The Tea Party
April 21, 2017
Since the Canadian three piece’s inception in the early-‘90s, the Tea Party has pursued a singular epic sound melding middle-eastern influences with cacophonous power for what has become widely dubbed as ‘Moroccan roll’.
Their eight album spanning catalogue defiant of categorizations, balanced psychedelic and a myriad of other influences as they evolved from a heavy and bluesy band taking pages from the books of Led Zeppelin and Jim Morrison to incorporating electronica, psychedelic tones and noises, thereby becoming a progressive boundary pushing band while not losing appeal for their core audience.
Their latest guise saw the Tea Party perform with Sydney’s Youth Orchestras at the Star Events Centre Sydney, an Orchestral Show that has not been performed outside of Canada since 2002.

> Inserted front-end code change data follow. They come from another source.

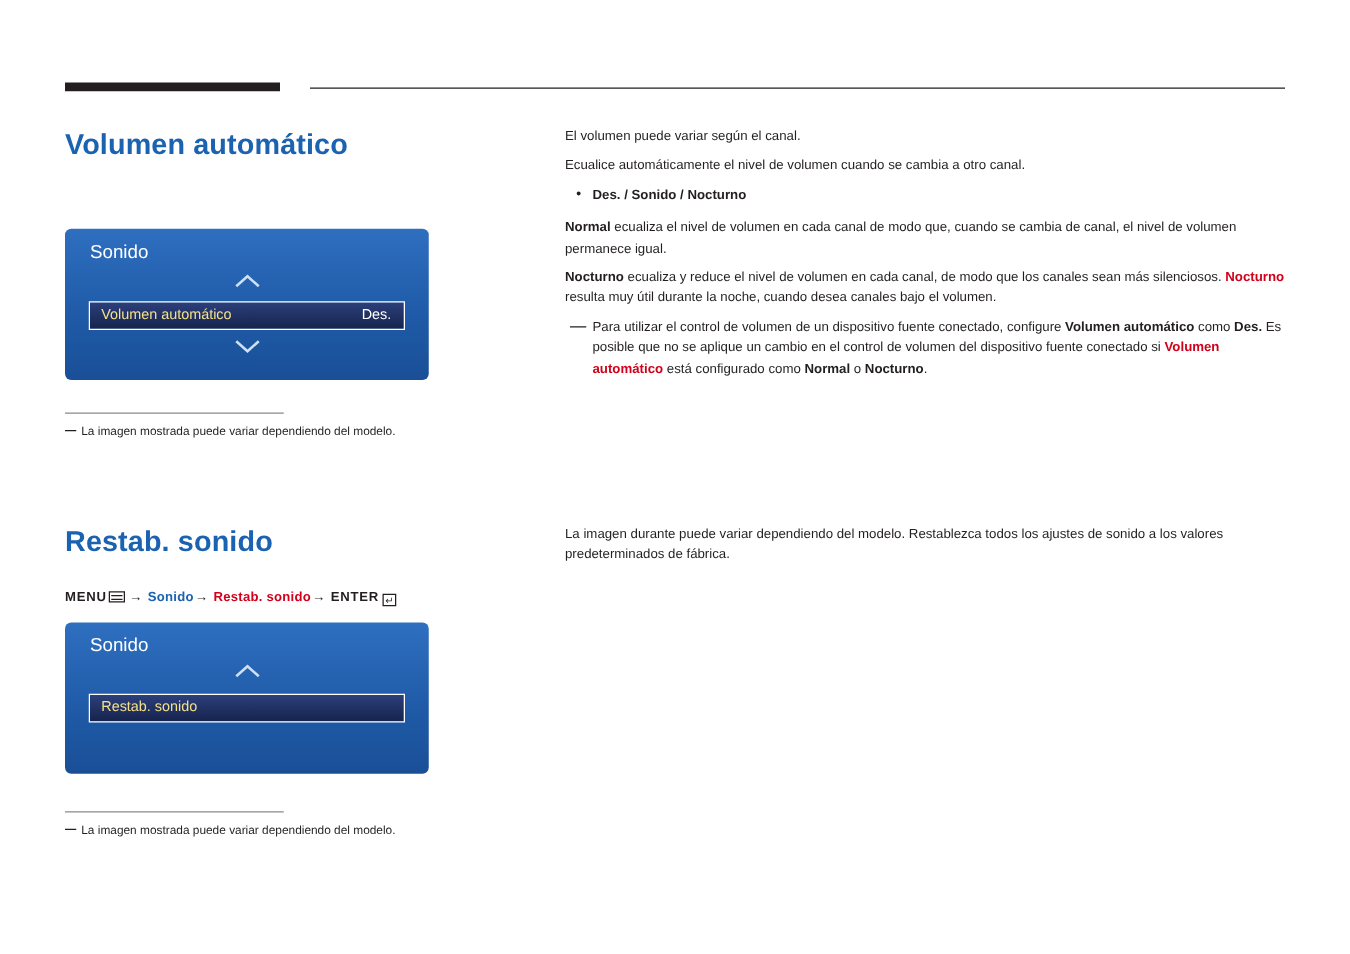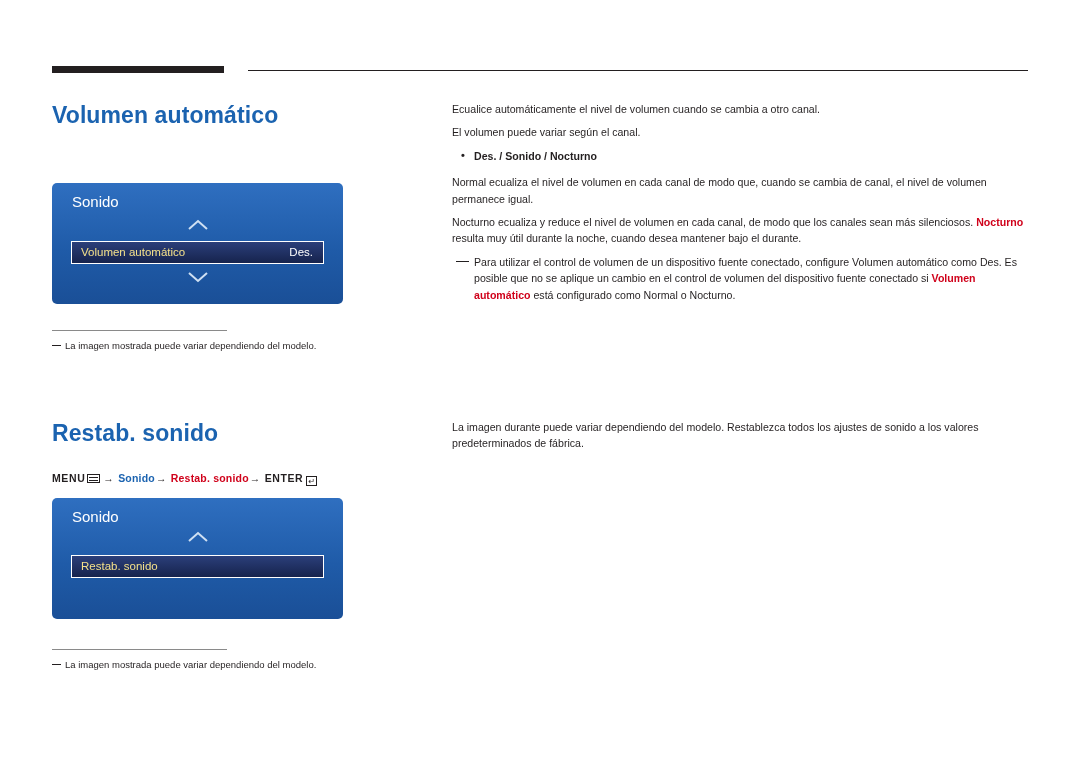--- a/index.html
+++ b/index.html
@@ -200,21 +200,21 @@
     position: absolute;
     left: 452px;
     width: 578px;
     font-size: 10.6px;
     line-height: 1.55;
     color: #231f20;
   }
   #body-1 { top: 101px; }
   #body-2 { top: 419px; }
   .body-col p { margin: 0 0 7px 0; }
-  .b { font-weight: normal; }
+  .b { font-weight: bold; }
   .red { color: #d0021b; font-weight: bold; }
   .bullet-line {
     position: relative;
     padding-left: 22px;
     margin: 0 0 10px 0;
     font-weight: bold;
     color: #231f20;
   }
   .bullet-line::before {
     content: "•";
@@ -263,25 +263,25 @@
       <svg width="22" height="12" viewBox="0 0 22 12">
           <polyline points="2,2 11,10 20,2" fill="none" stroke="#cfe0f3" stroke-width="2"></polyline>
         </svg>
     </div>
   </div>
 
   <div class="fn-rule" id="fnrule-1"></div>
   <div class="fn-text" id="fntext-1"><span class="fn-dash"></span><span>La imagen mostrada puede variar dependiendo del modelo.</span></div>
 
   <div class="body-col" id="body-1">
+    <p>El volumen puede variar según el canal.</p>
     <p>Ecualice automáticamente el nivel de volumen cuando se cambia a otro canal.</p>
-    <p>El volumen puede variar según el canal.</p>
     <div class="bullet-line">Des. / Sonido / Nocturno</div>
     <p><span class="b">Normal</span><span> ecualiza el nivel de volumen en cada canal de modo que, cuando se cambia de canal, el nivel de volumen permanece igual.</span></p>
-    <p><span class="b">Nocturno</span><span> ecualiza y reduce el nivel de volumen en cada canal, de modo que los canales sean más silenciosos. </span><span class="red">Nocturno</span><span> resulta muy útil durante la noche, cuando desea mantener bajo el durante.</span></p>
+    <p><span class="b">Nocturno</span><span> ecualiza y reduce el nivel de volumen en cada canal, de modo que los canales sean más silenciosos. </span><span class="red">Nocturno</span><span> resulta muy útil durante la noche, cuando desea canales bajo el volumen.</span></p>
     <div class="note">
       <span class="ndash"></span>
       <span>Para utilizar el control de volumen de un dispositivo fuente conectado, configure </span><span class="b">Volumen automático</span><span> como </span><span class="b">Des.</span><span> Es posible que no se aplique un cambio en el control de volumen del dispositivo fuente conectado si </span><span class="red">Volumen automático</span><span> está configurado como </span><span class="b">Normal</span><span> o </span><span class="b">Nocturno</span><span>.</span>
     </div>
   </div>
 
   <div class="sec-title" id="title-2">Restab. sonido</div>
 
   <div class="menu-path" id="path-2">
     <span class="mw">MENU</span><span class="glyph-menu"></span><span class="arrow">→</span>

The show has been updated from its Canadian origins to incorporate a broad range of their bombastic songs and fan favourites from across the band’s career.

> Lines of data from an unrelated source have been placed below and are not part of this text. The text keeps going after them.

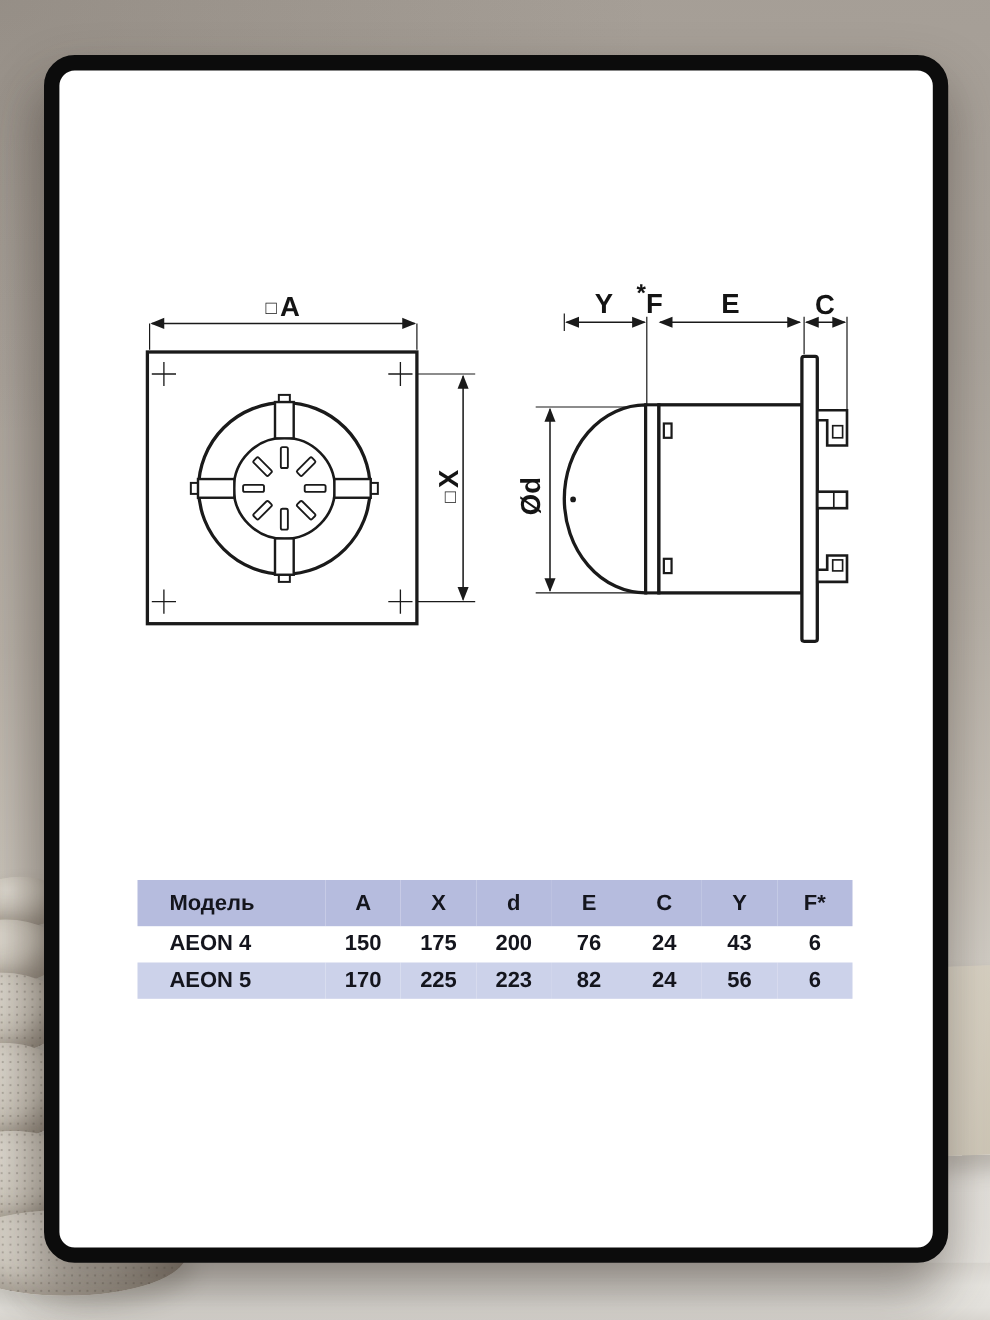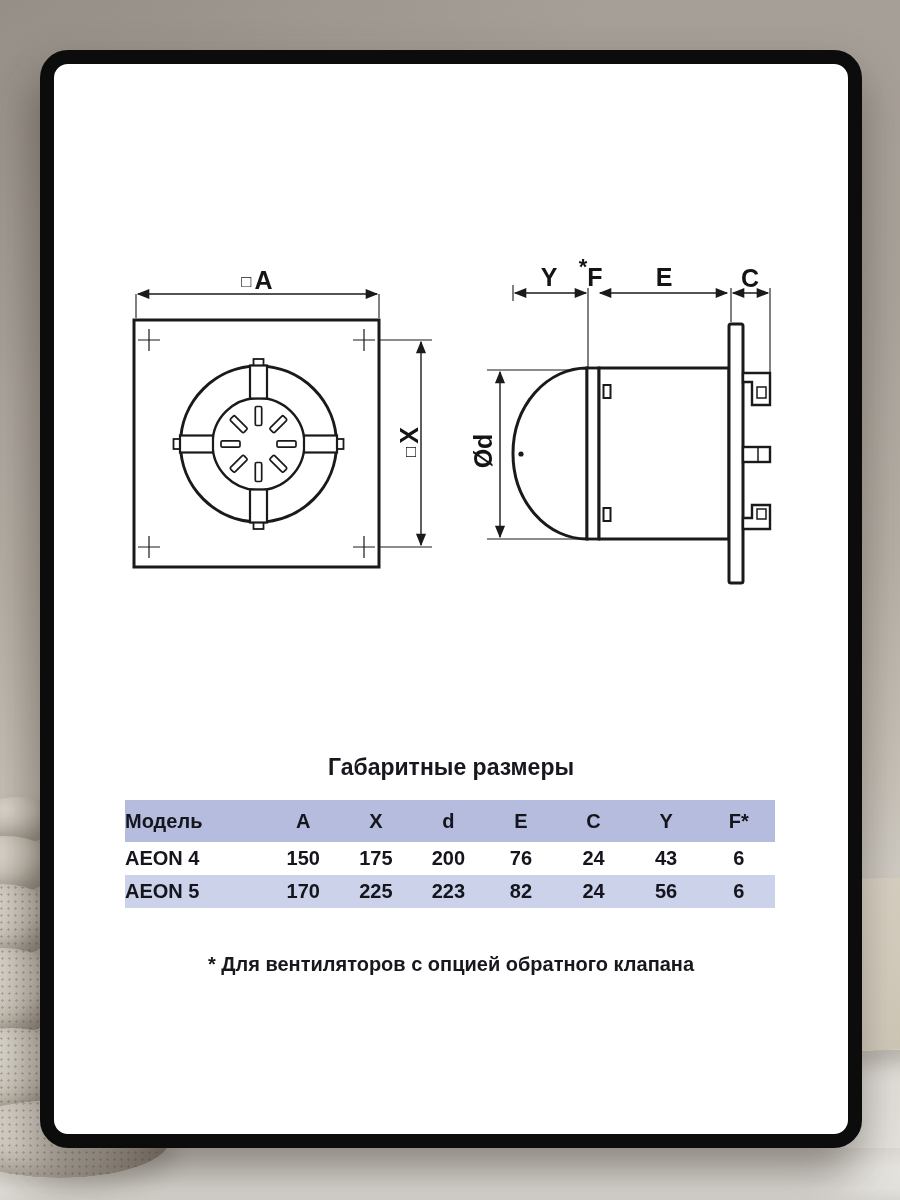--- a/index.html
+++ b/index.html
@@ -48,21 +48,21 @@
   .lbl.ast{font-size:22px;}
 
   
   .sec-title{position:absolute;left:0;top:690px;width:100%;text-align:center;
     font-size:23px;font-weight:bold;color:#17181d;}
   .dim-table{position:absolute;left:71px;top:736px;width:650px;
     border-collapse:collapse;table-layout:fixed;color:#14151d;}
   .dim-table th,.dim-table td{font-weight:bold;font-size:20px;text-align:center;padding:0;}
   .dim-table th{height:42px;background:#b6bcde;}
   .dim-table td{height:33px;}
-  .dim-table .c-model{width:142px;text-align:left;}
+  .dim-table .c-model{width:142px;text-align:left;padding-left:29px;}
   .dim-table tbody tr.alt{background:#ccd2ea;margin-top:12px;}
   .footnote{position:absolute;left:0;top:889px;width:100%;text-align:center;
     font-size:20px;font-weight:bold;color:#17181d;}
 </style>
 </head>
 <body>
 
 <div class="scene">
 
   <div class="stone" style="left:-25px;top:797px;width:86px;height:46px;"></div>
@@ -156,21 +156,20 @@
     <div class="lbl rot" style="left:355px;top:378px;">
       <span class="sq">□</span><span>X</span>
     </div>
     <div class="lbl" style="left:495px;top:213px;">Y</div>
     <div class="lbl ast" style="left:529px;top:203px;">*</div>
     <div class="lbl" style="left:541px;top:213px;">F</div>
     <div class="lbl" style="left:610px;top:213px;">E</div>
     <div class="lbl" style="left:696px;top:214px;">C</div>
     <div class="lbl rot" style="left:429px;top:387px;">Ød</div>
 
-    <div class="sec-title">Габаритные размеры</div>
 
     <table class="dim-table">
       <thead>
         <tr>
           <th class="c-model">Модель</th>
           <th>A</th>
           <th>X</th>
           <th>d</th>
           <th>E</th>
           <th>C</th>
@@ -195,15 +194,14 @@
           <td>225</td>
           <td>223</td>
           <td>82</td>
           <td>24</td>
           <td>56</td>
           <td>6</td>
         </tr>
       </tbody>
     </table>
 
-    <div class="footnote">* Для вентиляторов с опцией обратного клапана</div>
   </div>
 </div>
 
 </body></html>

Under the directorate of conductor Marc Quellette, and the incorporation of instruments such as Oud, Sitar, Qanoun, Hurdy Gurdy, Theremin, Rabob, Tabla and many unusual and rarely seen percussive instruments, the symphonic treatment re-examined the songs in a different light and shaped a new story for each song, making the two-hour set flow and embedding the trio’s velvety and at times dark and mystical sonic arrangements in different contexts for each song.
With Sydney Youth Orchestras having honed their craft as part of Vivid Sydney (Intel, Ignite Dance Anthems), Carols in the Domain and the BBC Proms Festival and with the SYO musicians thriving on music and arts collaborations, the symphonic treatment seamlessly fused with the Tea Party’s DNA and lent their performance a dramatic and epic proportion, that made the evening a sensual experience which was further enhanced by Star City’s integrated audio-visual, lighting, production and its bombastic state-of-the-art sound system, one that is revered as one of the best in Australia.